Would I be able to raise my fsb with more volts or should I now focus on my multiplier?
 
Just tried it and if my multiplier is all the way down, windows start with my fsb at 230 but as soon as I raise my multiplier, it won't start. Looks like my limit for the fsb is 220. I've got my multiplier on 20 so I've got 4.4 stable with temps of 60 (socket) and 58 (cpu) under full load. That's with my voltages at stock.
Would I be able to raise my fsb with more volts or should I now focus on my multiplier?

If it can't boot with stock volts then I don't think adding more will help, as your multi is so low (4x230Mhz = 0.92Ghz...) adding voltage for stability shouldn't be necessary, thats why you lower the multi to lowest possible. What about 225Mhz fsb?
 
If it can't boot with stock volts then I don't think adding more will help, as your multi is so low (4x230Mhz = 0.92Ghz...) adding voltage for stability shouldn't be necessary, thats why you lower the multi to lowest possible. What about 225Mhz fsb?
it wouldn't work with 225 unfortunately. looks like i'll be stuck with 220
 
So I had a bit of a tinker round with this new idea and managed to get my FSB up to 285 and still manage to log in to windows. Got panicked at first because it took so long but then realised my system was only chugging away with less than a single Ghz! haha

Anyway, when playing around with the FSB I could get it relatively stable at 4.8ghz (linx and cinebench, didn't do any gaming though as I was pressed for time) but it still required the same 1.4v which I was expecting I'd be able to get away with a little less to help with temps.

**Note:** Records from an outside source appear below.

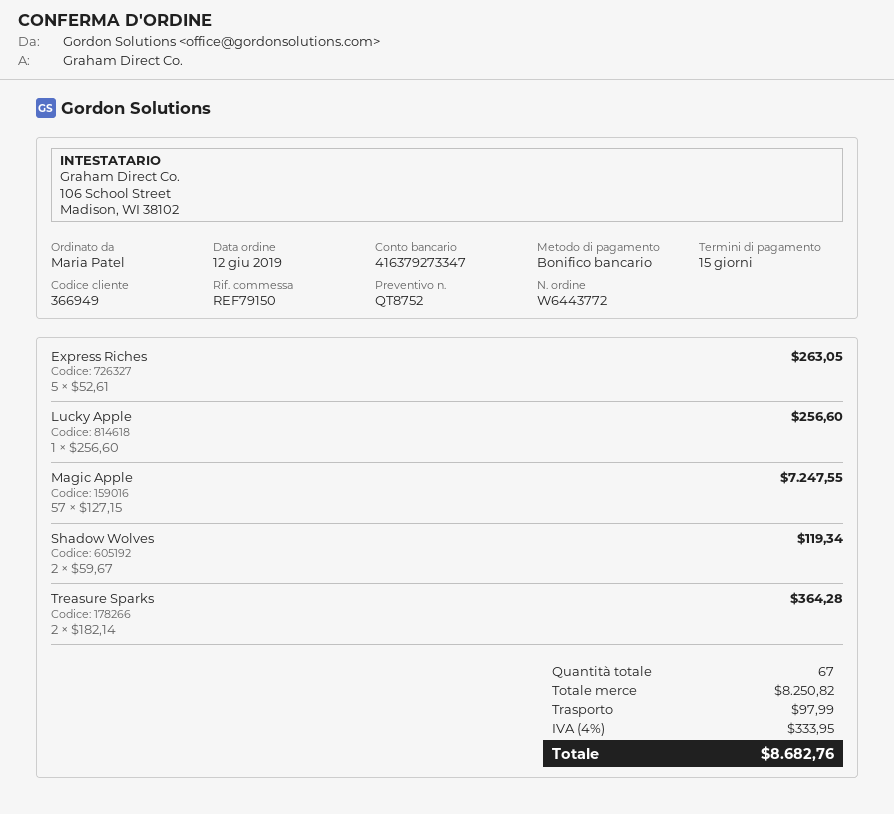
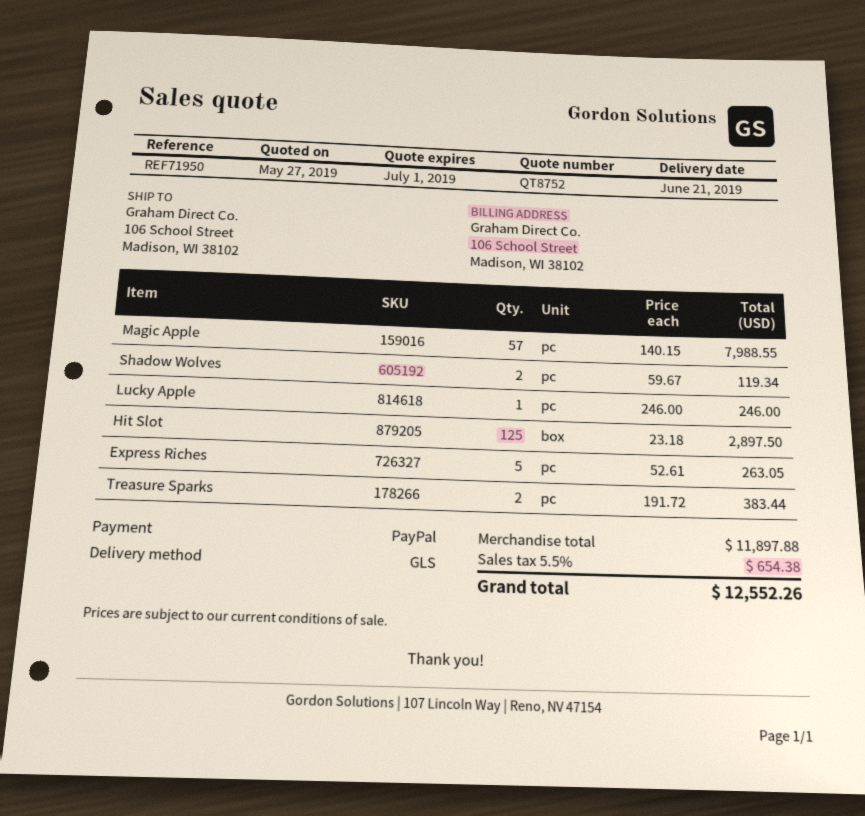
reference: REF79150 -> REF71950
payment method: bank transfer -> PayPal
Lucky Apple: 1 x 256.60 = 256.60 -> 1 x 246.00 = 246.00
Magic Apple: 57 x 127.15 = 7247.55 -> 57 x 140.15 = 7988.55
Treasure Sparks: 2 x 182.14 = 364.28 -> 2 x 191.72 = 383.44
Hit Slot: none -> 125 x 23.18 = 2897.50
subtotal: 8250.82 -> 11897.88
shipping: 97.99 -> none
tax: 4% = 333.95 -> 5.5% = 654.38
total: 8682.76 -> 12552.26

Don't get me wrong the temps are fine and only peaking at around 53ish degrees when under heavy load but I was hoping using this method I could reduce my required volts and thus temps allowing me a little more headroom.

Also, when doing this I have changed the power saving functions and some of the LLC stuff but left everything else to auto. I've noticed when I do this though my memory timings go way out of whack compared to the rated 9-9-9-24 that it should be. Any thoughts?
 
If you benchmark with cinebench, I found that although temps and voltages are roughly the same, the score went up (managed to get 796 with my fsb at 270 compared to 740ish with fsb at stock, both at the same 4.8Ghz).

You have to set the ram settings manually if you mess around with manual functions for some reason

@jimbaw, never used a gigabyte board but on my asus I can change the power mode to asus optimised, maybe there is something like that on the gigabyte which could help stabilise?
 
If you benchmark with cinebench, I found that although temps and voltages are roughly the same, the score went up (managed to get 796 with my fsb at 270 compared to 740ish with fsb at stock, both at the same 4.8Ghz).

You have to set the ram settings manually if you mess around with manual functions for some reason

@Jimbaw, never used a gigabyte board but on my asus I can change the power mode to asus optimised, maybe there is something like that on the gigabyte which could help stabilise?

I've got all my settings optimised (I think) so I'll have another look see if I can find something similar.
If not, I'll just try with the multi for now.